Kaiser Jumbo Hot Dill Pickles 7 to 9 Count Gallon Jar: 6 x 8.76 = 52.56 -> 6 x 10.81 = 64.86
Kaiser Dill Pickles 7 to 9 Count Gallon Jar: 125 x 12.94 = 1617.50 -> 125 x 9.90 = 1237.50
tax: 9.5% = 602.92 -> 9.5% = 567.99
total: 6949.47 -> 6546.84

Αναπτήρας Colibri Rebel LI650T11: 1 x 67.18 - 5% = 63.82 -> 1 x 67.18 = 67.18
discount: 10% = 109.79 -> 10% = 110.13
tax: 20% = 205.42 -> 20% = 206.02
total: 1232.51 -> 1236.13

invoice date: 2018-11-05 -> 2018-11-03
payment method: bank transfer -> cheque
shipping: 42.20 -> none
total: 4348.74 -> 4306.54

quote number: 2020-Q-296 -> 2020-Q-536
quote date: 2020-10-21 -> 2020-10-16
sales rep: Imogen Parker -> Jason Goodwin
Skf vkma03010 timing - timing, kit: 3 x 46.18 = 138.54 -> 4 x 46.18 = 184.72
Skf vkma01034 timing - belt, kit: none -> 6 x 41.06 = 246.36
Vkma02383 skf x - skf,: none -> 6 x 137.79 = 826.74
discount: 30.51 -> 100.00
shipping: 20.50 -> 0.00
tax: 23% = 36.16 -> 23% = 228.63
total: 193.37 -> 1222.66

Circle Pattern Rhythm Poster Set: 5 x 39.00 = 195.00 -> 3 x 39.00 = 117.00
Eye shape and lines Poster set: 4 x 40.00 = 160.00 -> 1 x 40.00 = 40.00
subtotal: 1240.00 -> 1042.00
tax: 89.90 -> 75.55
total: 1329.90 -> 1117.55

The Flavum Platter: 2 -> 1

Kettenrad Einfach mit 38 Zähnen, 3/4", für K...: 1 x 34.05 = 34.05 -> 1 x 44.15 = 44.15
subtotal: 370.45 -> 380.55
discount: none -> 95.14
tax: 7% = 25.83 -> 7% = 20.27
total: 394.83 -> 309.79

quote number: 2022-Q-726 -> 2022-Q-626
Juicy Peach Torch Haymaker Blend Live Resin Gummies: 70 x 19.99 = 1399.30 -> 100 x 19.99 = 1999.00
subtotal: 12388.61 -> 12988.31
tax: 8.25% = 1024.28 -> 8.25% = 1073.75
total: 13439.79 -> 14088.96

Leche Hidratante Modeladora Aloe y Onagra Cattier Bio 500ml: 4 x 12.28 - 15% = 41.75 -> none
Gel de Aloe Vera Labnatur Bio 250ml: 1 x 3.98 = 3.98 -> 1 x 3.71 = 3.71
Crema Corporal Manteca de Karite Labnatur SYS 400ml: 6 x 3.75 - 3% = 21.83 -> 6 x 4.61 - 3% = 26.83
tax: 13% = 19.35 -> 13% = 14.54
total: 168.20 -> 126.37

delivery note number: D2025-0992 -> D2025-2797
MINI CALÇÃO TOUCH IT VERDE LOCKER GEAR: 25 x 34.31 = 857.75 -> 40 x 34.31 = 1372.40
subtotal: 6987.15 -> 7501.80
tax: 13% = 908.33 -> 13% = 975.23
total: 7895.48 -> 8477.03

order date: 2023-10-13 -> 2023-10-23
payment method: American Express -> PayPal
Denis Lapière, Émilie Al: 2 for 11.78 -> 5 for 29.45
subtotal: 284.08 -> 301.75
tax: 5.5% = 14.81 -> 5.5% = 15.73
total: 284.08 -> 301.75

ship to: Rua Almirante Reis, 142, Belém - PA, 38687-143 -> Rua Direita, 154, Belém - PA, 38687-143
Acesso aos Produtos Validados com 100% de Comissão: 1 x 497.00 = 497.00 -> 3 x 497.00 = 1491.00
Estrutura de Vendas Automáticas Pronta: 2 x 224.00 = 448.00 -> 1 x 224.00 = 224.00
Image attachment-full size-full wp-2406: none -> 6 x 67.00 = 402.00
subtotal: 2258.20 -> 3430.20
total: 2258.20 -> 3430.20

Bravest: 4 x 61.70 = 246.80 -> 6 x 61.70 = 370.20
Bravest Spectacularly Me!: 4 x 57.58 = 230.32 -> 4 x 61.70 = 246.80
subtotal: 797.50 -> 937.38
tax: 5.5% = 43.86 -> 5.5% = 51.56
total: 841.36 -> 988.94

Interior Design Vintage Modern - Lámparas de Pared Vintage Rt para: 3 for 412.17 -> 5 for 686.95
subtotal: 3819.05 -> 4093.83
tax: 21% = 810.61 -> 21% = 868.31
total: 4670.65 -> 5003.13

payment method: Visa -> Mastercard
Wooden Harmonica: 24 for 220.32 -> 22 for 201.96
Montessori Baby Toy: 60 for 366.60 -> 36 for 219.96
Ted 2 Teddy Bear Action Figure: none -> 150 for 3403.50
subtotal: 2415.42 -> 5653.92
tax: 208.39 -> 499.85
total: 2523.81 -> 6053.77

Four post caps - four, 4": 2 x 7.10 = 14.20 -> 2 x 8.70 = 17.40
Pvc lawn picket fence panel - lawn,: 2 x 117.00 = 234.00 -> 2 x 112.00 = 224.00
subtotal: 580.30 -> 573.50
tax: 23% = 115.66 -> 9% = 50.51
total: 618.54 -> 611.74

#####

Whenever a line above has the word "none" in it, copy that line.

shipping: 42.20 -> none
Skf vkma01034 timing - belt, kit: none -> 6 x 41.06 = 246.36
Vkma02383 skf x - skf,: none -> 6 x 137.79 = 826.74
discount: none -> 95.14
Leche Hidratante Modeladora Aloe y Onagra Cattier Bio 500ml: 4 x 12.28 - 15% = 41.75 -> none
Image attachment-full size-full wp-2406: none -> 6 x 67.00 = 402.00
Ted 2 Teddy Bear Action Figure: none -> 150 for 3403.50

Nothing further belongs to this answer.